Rising energy prices will inevitably boost global inflation.

The bank estimates that a 10% increase in Brent crude oil prices roughly corresponds to a 0.13% rise in the US CPI. If oil prices stay at the March weekly average of $84 per barrel, recent increases could raise US CPI by about 0.3%, which is acceptable. However, if prices continue to rise above $90 per barrel, inflation risks become significant. The ECB estimates that a 14.2% increase in oil prices and a 20.0% increase in gas prices by 2026 would raise the Eurozone HICP inflation rate by 0.5 percentage points, similar to current conditions. The bank believes the current situation is less severe than the 2022 energy crisis.
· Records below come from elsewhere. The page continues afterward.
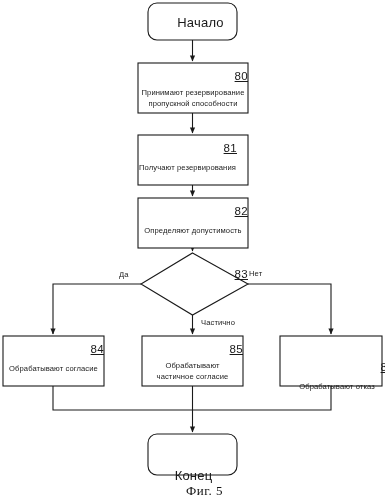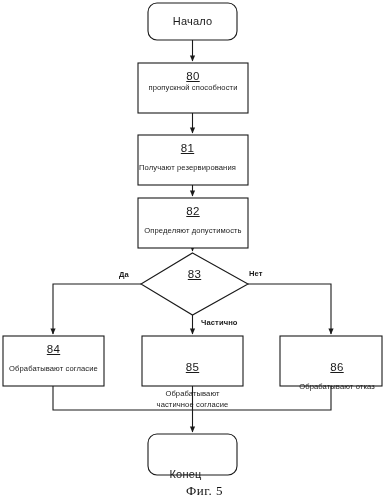--- a/index.html
+++ b/index.html
@@ -43,8 +43,9 @@
     letter-spacing: 0.1px;
   }
   .term-text {
-    font-size: 11px;
+    font-size: 13px;
     letter-spacing: 0.2px;
+    padding-left: 8px;
   }
   .edge-label {
     position: absolute;

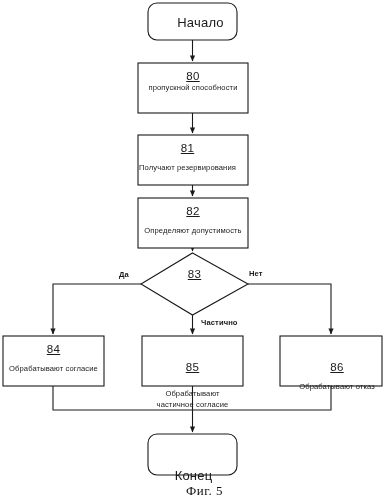--- a/index.html
+++ b/index.html
@@ -35,6 +35,7 @@
     line-height: 13px;
     display: block;
     letter-spacing: 0.3px;
+    text-align: right;
   }
   .body-text {
     font-size: 7.6px;

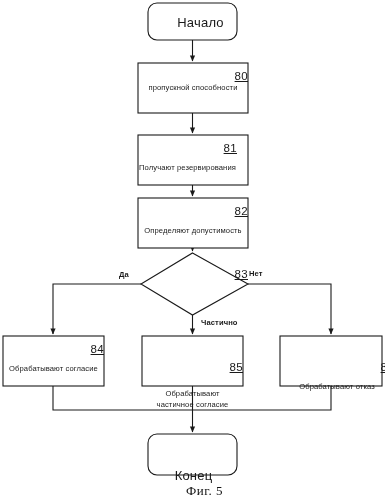--- a/index.html
+++ b/index.html
@@ -125,6 +125,7 @@
 
 <div class="node-text" style="left:138px; top:70px; width:110px;">
   <span class="ref-num">80</span>
+  <span class="body-text" style="margin-top:5px;">Принимают резервирование</span>
   <span class="body-text">пропускной способности</span>
 </div>
 

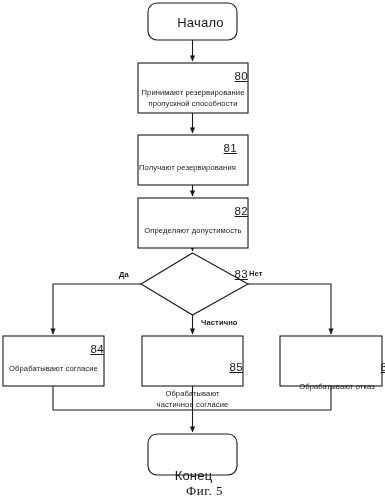--- a/index.html
+++ b/index.html
@@ -54,7 +54,6 @@
     letter-spacing: 0.1px;
     color: #1a1a1a;
     white-space: nowrap;
-    font-weight: bold;
   }
   .caption {
     position: absolute;

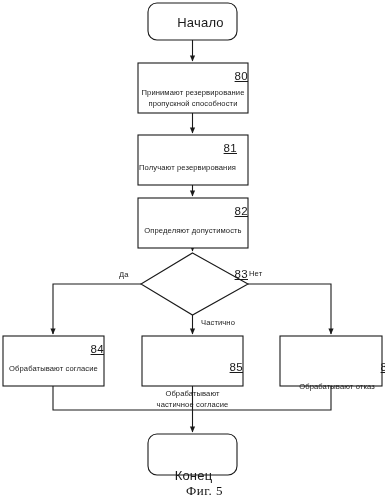--- a/index.html
+++ b/index.html
@@ -147,7 +147,7 @@
   <span class="body-text" style="margin-top:8px;">Обрабатывают согласие</span>
 </div>
 
-<div class="node-text" style="left:142px; top:361px; width:101px;">
+<div class="node-text" style="left:142px; top:343px; width:101px;">
   <span class="ref-num">85</span>
   <span class="body-text" style="margin-top:15px;">Обрабатывают</span>
   <span class="body-text">частичное согласие</span>

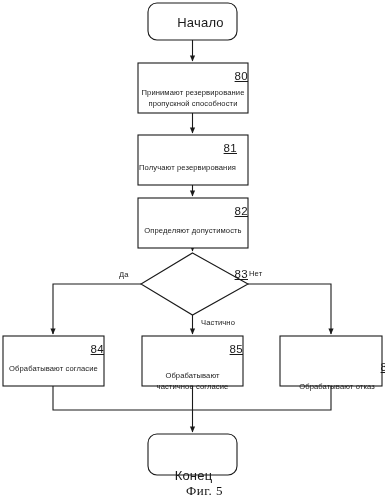--- a/index.html
+++ b/index.html
@@ -149,7 +149,7 @@
 
 <div class="node-text" style="left:142px; top:343px; width:101px;">
   <span class="ref-num">85</span>
-  <span class="body-text" style="margin-top:15px;">Обрабатывают</span>
+  <span class="body-text" style="margin-top:5px;">Обрабатывают</span>
   <span class="body-text">частичное согласие</span>
 </div>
It estimates that a 10% increase in the Japanese yen oil price roughly corresponds to a 0.2% rise in Japan’s comprehensive CPI. If current oil prices persist, the Iran conflict’s inflationary push in Japan will roughly offset the inflation mitigation effect of high domestic electricity and gas subsidies.

Focus on “risk aversion + inflation,” consider phased energy allocations, and expect the US dollar to remain relatively strong and volatile.

In the week following the outbreak of the Iran conflict, global stock markets declined broadly, energy prices surged, the US dollar strengthened, and overseas bond markets weakened. Interestingly, gold, the yen, and the Swiss franc have not recently shown “safe-haven” attributes. South Korea’s stock market experienced sharp declines followed by sharp rebounds, indicating mixed market sentiment toward gold. Rising oil prices have also led markets to reduce expectations of loose dollar liquidity. While risk appetite has declined, it has not shifted entirely to “full risk aversion.” Given the high uncertainty of the Iran situation and unknown peak oil prices, investors can phase their energy asset allocations to capture potential upside. However, market pricing of geopolitical conflicts tends to become dull, and conflicts eventually end. When the Iran situation eases, energy exposures in portfolios should be adjusted accordingly. The US dollar is a currency that can more easily form a “risk aversion + inflation” consensus during conflicts and may remain relatively strong and volatile in the near term. The 10-year US Treasury yield may lack sufficient downward space under the scenarios of “controlled conflict with stable economy” and “uncontrolled conflict with rising inflation.”

Risk warning: The Iran situation or other unexpected events may have a greater impact than expected; overseas economic and inflation data may outperform or underperform expectations; global market liquidity or sentiment may change more than anticipated.